What you need to do
Which lines make up the answer? Those from the line with "PHOTO INTERRUPTOR JVC" through the end of the data; reproduce them exactly.

BEGIN Source data

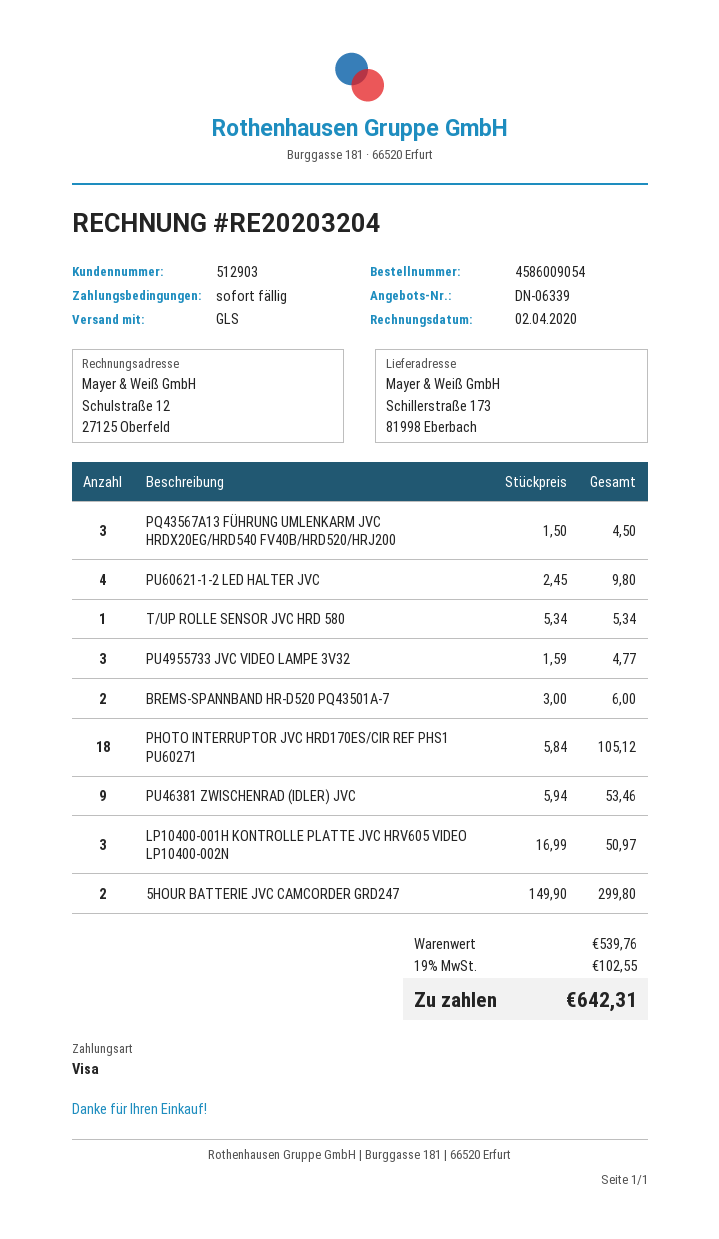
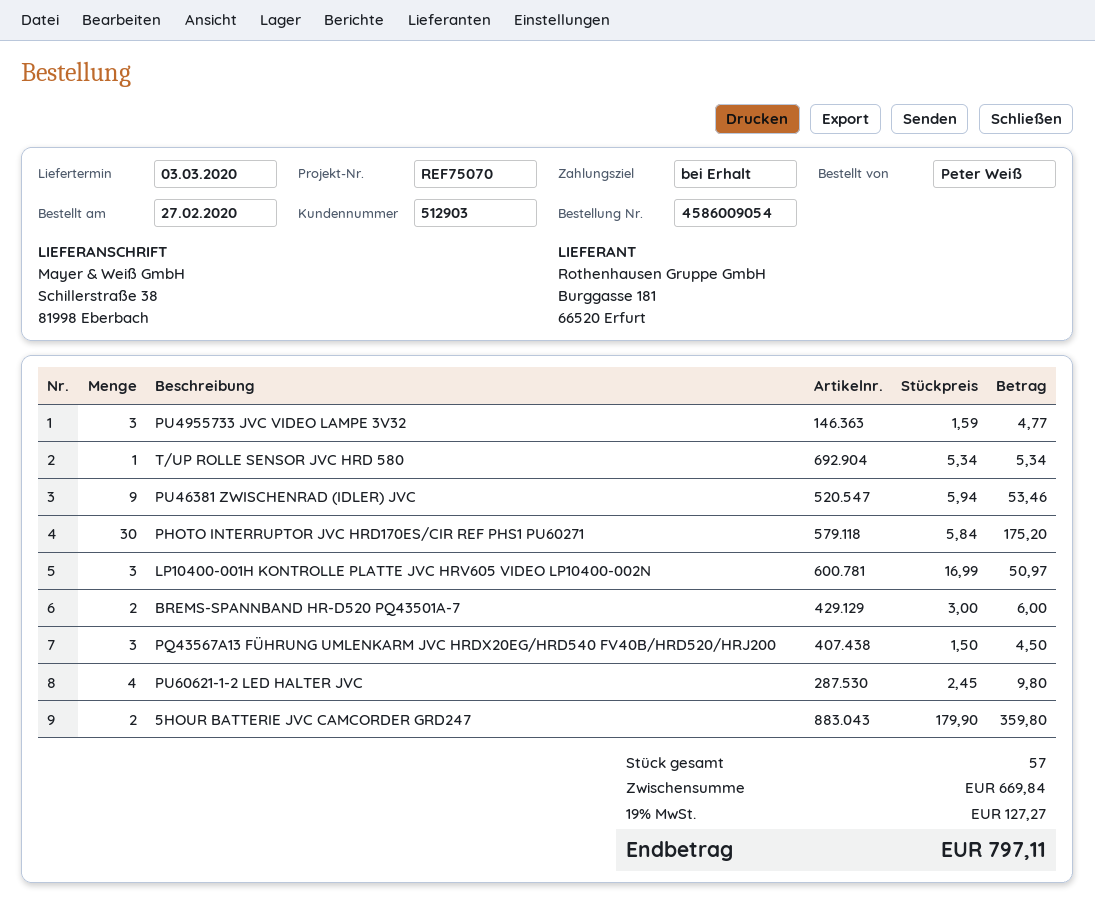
ship to: Schillerstraße 173, 81998 Eberbach -> Schillerstraße 38, 81998 Eberbach
PHOTO INTERRUPTOR JVC HRD170ES/CIR REF PHS1 PU60271: 18 x 5.84 = 105.12 -> 30 x 5.84 = 175.20
5HOUR BATTERIE JVC CAMCORDER GRD247: 2 x 149.90 = 299.80 -> 2 x 179.90 = 359.80
subtotal: 539.76 -> 669.84
tax: 19% = 102.55 -> 19% = 127.27
total: 642.31 -> 797.11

END Source data

Result for this exercise
PHOTO INTERRUPTOR JVC HRD170ES/CIR REF PHS1 PU60271: 18 x 5.84 = 105.12 -> 30 x 5.84 = 175.20
5HOUR BATTERIE JVC CAMCORDER GRD247: 2 x 149.90 = 299.80 -> 2 x 179.90 = 359.80
subtotal: 539.76 -> 669.84
tax: 19% = 102.55 -> 19% = 127.27
total: 642.31 -> 797.11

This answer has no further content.